Elizabeth A. Dinapoli, Marie Anne Gebara, Terry Kho, Meryl A. Butters, Ariel G. Gildengers, Steven M. Albert, Mary Amanda Dew, Kirk I. Erickson, Charles F. Reynolds, Jordan F. Karp

Research output: Contribution to journalArticlepeer-review

23 Scopus citations


Background/Objectives: We investigated the prevalence and correlates of discrepancies between self-reported sleep quality (Pittsburgh Sleep Quality Index) and objective sleep efficiency (actigraphy) in older adults with mild cognitive impairment (MCI) and subsyndromal depression.

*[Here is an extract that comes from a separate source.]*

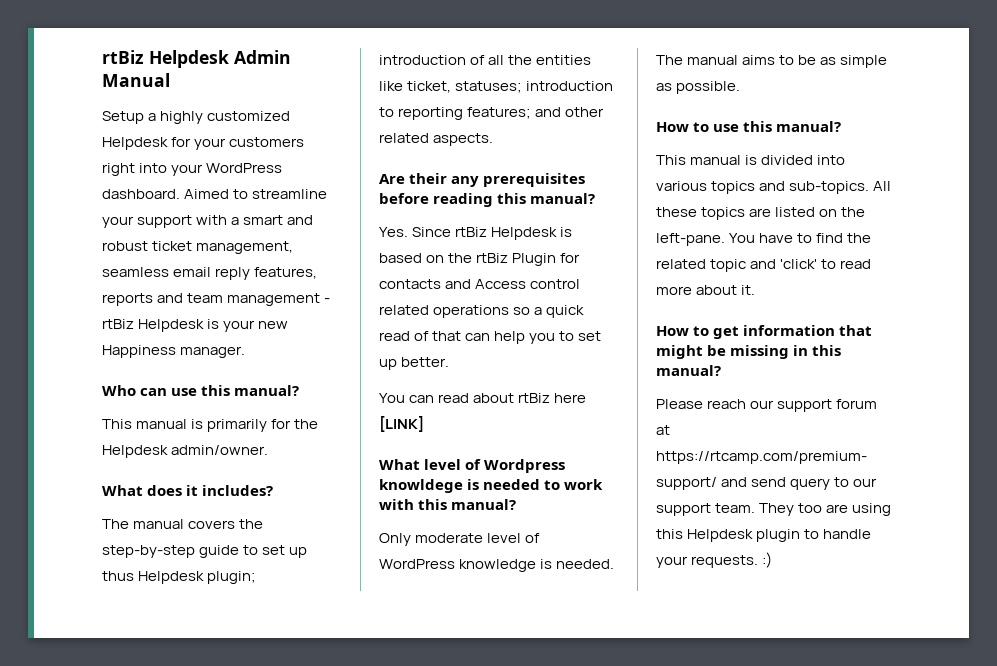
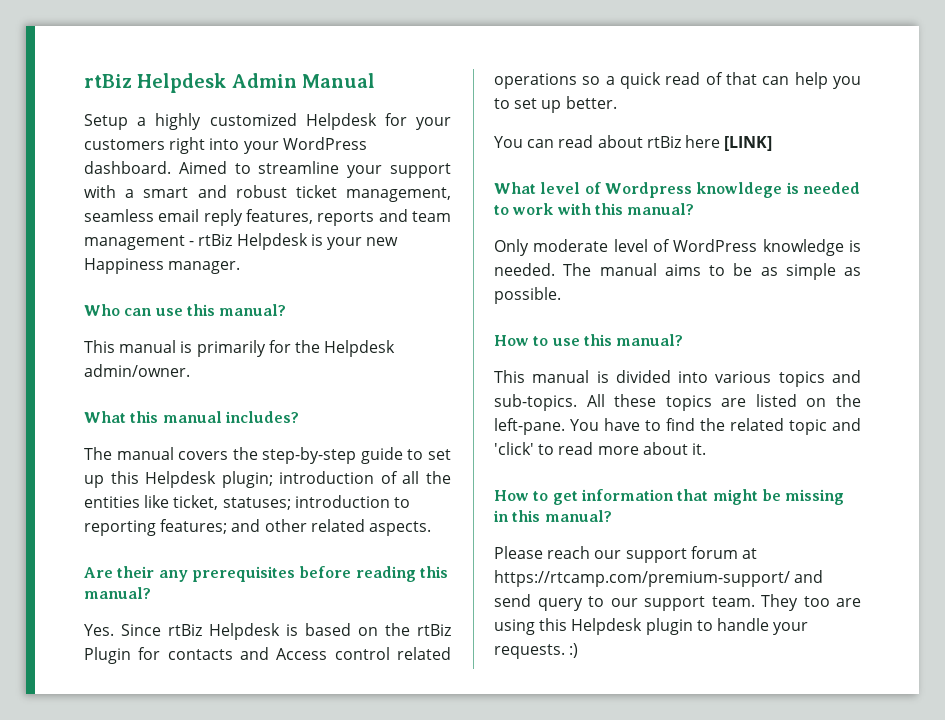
[147,485,199,496] does it -> [130,411,222,423] this manual
[102,571,134,581] thus -> [110,471,139,484] this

Methods: This was a secondary analysis of a clincial trial with 59 adults aged 60 years and older with MCI and subsyndromal depression. We included baseline data on participants' subjective sleep quality, objective sleep efficiency, depressive symptoms, insomnia diagnosis, and cognitive functioning. Results: Pittsburgh Sleep Quality Index subjective sleep quality and actigraphy-measured sleep efficiency were not significantly correlated (r = -.06; P =.64), with 61% of participants having subjective-objective sleep discrepancies. Correlates of subjective-objective sleep discrepancy included the presence of an insomnia diagnosis and impaired memory, particularly delayed memory. Conclusion: These findings are important because subjective underestimation of symptoms in older adults with memory impairments may result in sleep disturbances going unrecognized in clinical practice; on the other hand, an insomnia disorder may be a possible remediable contribution to subjective overestimation of sleep disturbances.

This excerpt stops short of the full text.